A new collaboration between ESRF and DESY within the EURIZON project is aiming at building tools and concepts that can be used for the next generation light sources. The developed tools will be applied to the ESRF-EBS and the PETRA IV lattice models to validate concepts to improve the injection efficiency or the lifetime of storage rings. In this project framework, the bounded Extremum Seeking (ES) algorithm is being studied as a Touschek lifetime optimization procedure. This contribution presents the tests performed on the ESRF-EBS electron beam where several sextupole and skew quadrupole knobs were tuned at the same time for vertical emittance minimization first and subsequently lifetime maximizsation.

Storage ring commissioning-like simulations are necessary to assess the feasibility of proposed future lattice designs. This paper proposes a python package for commissioning-like simulations based on python accelerator toolbox (pyAT). The software includes: 1) errors definition, 2) correction routines from open trajectory to optics and coupling correction and 3) the evaluation of the relevant parameters, such as dynamic aperture, injection efficiency and Touschek lifetime. The software is fully exploiting parallel resources (local or on a computing cluster) and is thought to be easily configured for any machine (examples are given for EBS DBA and HMBA, for PETRA IV and for FCC-ee). Whenever possible analytic formulas are made available to the user. Several examples are detailed in this paper and included in the code as demonstrations of use.

The PETRA IV project will have a storage ring with an ultra-low natural emittance of 20 pm rad [1]. For an off-axis injection scheme with working points at the difference resonance it is important to assure the vertical excursion arising due to transversal coupling such, that injection efficiency is not compromised. In this contribution we present simulations results of an off-axis injection near the coupling resonance, which provides equal equilibrium emittances. Advantages and disadvantages of such a scheme are discussed.

In recent years, the use of machine learning methods has proved to be capable of considerably speeding up both fundamental and applied research. Accelerator physics applications have also profited from the power of these tools. This includes a wide spectrum of applications from beam measurements to machine performance optimisation. PETRA III is one of the world's brightest storage-ring-based X-ray radiation sources. The beamlines are supplied with light from various undulators tailored to the specific needs of the experiments. In the ideal case, a perfectly tuned undulator always has a first and second field integrals equal to zero. But, in practice, field integral changes during gap movements can never be avoided for real-life devices. Deep Neural Networks can be used to predict the distortion in the closed orbit induced by the undulator gap variations on the circulating electron beam. In this contribution a few current state-of-the-art deep learning algorithms were trained on measurements from PETRA III. The different architecture performances are then compared to identify the best model for the gap-induced distortion compensation.

The new generation of storage rings aims to push the limits of the luminosity and the size of the electrons beam that can be achieved. One of such planned machines is the e+/e- Future Circular Collider (FCC-ee) with 100km circumference. The FCC-ee lattice components can be subject to random misalignments and field errors. These errors can adversely affect the beam's closed orbit and beam optics properties, resulting in a significant reduction in the future collider's performance. This issue requires linear optics correction methods to be utilized, One of these methods is linear optics from closed orbit (LOCO) in which the measured ORM is fitted to the lattice model in order to determine the appropriate quadrupole strengths. n this study we demonstrate the application of closed orbit-based optics correction LOCO for FCC-ee lattices. The code was implemented using the Python accelerator toolbox (PyAT). The impact of alignment errors on FCC the lattice optics parameters were studied.

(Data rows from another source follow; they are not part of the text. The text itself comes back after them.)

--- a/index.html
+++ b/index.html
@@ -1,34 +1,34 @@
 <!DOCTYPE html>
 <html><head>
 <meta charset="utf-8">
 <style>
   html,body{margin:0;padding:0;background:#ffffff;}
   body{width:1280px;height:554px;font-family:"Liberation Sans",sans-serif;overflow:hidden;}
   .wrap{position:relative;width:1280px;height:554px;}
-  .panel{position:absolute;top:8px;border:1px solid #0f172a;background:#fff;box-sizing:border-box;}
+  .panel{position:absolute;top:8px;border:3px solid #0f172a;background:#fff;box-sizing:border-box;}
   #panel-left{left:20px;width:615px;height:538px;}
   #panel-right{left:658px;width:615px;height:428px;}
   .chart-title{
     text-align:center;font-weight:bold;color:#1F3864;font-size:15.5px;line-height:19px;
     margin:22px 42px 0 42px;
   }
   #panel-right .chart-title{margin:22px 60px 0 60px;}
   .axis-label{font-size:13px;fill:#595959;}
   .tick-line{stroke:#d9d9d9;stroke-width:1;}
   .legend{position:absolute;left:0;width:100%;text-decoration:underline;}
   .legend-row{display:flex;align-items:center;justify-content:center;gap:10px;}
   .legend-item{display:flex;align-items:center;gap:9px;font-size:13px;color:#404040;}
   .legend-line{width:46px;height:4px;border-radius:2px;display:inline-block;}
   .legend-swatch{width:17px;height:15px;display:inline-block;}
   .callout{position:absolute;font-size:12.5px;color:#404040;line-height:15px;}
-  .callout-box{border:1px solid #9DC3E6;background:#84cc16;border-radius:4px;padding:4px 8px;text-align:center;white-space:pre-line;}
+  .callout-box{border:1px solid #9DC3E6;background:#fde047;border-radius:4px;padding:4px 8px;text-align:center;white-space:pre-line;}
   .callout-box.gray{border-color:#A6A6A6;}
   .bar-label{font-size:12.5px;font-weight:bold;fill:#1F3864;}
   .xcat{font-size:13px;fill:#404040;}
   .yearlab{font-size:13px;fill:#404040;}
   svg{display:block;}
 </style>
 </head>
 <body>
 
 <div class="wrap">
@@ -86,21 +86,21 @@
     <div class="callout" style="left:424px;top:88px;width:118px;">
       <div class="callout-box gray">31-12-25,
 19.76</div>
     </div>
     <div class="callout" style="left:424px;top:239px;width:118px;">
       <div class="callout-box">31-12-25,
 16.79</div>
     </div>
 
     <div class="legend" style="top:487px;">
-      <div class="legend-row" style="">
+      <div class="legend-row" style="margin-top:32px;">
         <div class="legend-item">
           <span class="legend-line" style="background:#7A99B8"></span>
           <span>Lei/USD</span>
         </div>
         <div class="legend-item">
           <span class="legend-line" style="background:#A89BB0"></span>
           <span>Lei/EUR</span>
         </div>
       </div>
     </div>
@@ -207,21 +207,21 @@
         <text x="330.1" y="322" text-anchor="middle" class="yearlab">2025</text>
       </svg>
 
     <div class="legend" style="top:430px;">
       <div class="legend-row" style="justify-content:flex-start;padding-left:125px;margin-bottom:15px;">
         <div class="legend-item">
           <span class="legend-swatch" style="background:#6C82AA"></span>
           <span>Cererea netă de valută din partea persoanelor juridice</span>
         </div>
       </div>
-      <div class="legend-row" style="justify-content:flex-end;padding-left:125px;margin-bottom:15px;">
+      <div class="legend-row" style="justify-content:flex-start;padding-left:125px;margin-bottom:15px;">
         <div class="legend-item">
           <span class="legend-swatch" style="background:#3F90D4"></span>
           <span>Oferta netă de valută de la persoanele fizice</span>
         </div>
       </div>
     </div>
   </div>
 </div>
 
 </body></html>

FCC-ee is a proposed lepton collider with a circumference close to 100 km to produce an unprecedented amount of luminosity. The FCC-ee optics tuning working group is addressing one of the most critical aspects of the FCC-ee, that is the recovery of the optics design performance in presence of realistic imperfections. Various teams from laboratories all around the world have got together to assess field quality tolerances and review and share experience gained at synchrotron light sources and lepton colliders such as SuperKEKB. This paper reports the latest results on optics measurements and tuning simulations for various techniques, the development of simulation tools, and possible layout design changes to optimize the tuning performance.

For the upgrade of the 6 GeV synchrotron light source PETRA III into a diffraction-limited storage ring PETRA IV it is planned to replace the 23 m long double-bend achromats by hybrid six-bend achromats (H6BA). The high packing density of elements in the H6BA cells requires that the distance between magnets are small with only a few centimeters between the yokes for some of the magnets. Overlapping fringe fields of the magnets will result in substantial magnetic cross talk. The change of the main field component of quadrupoles due to magnetic interference will lead to a change of the optical functions of PETRA IV. In this paper results of magnetic field cross-talk calculations between magnets will be presented. The influence of the cross-talk on the optics of PETRA IV, its integration in the lattice model and its correction will be discussed.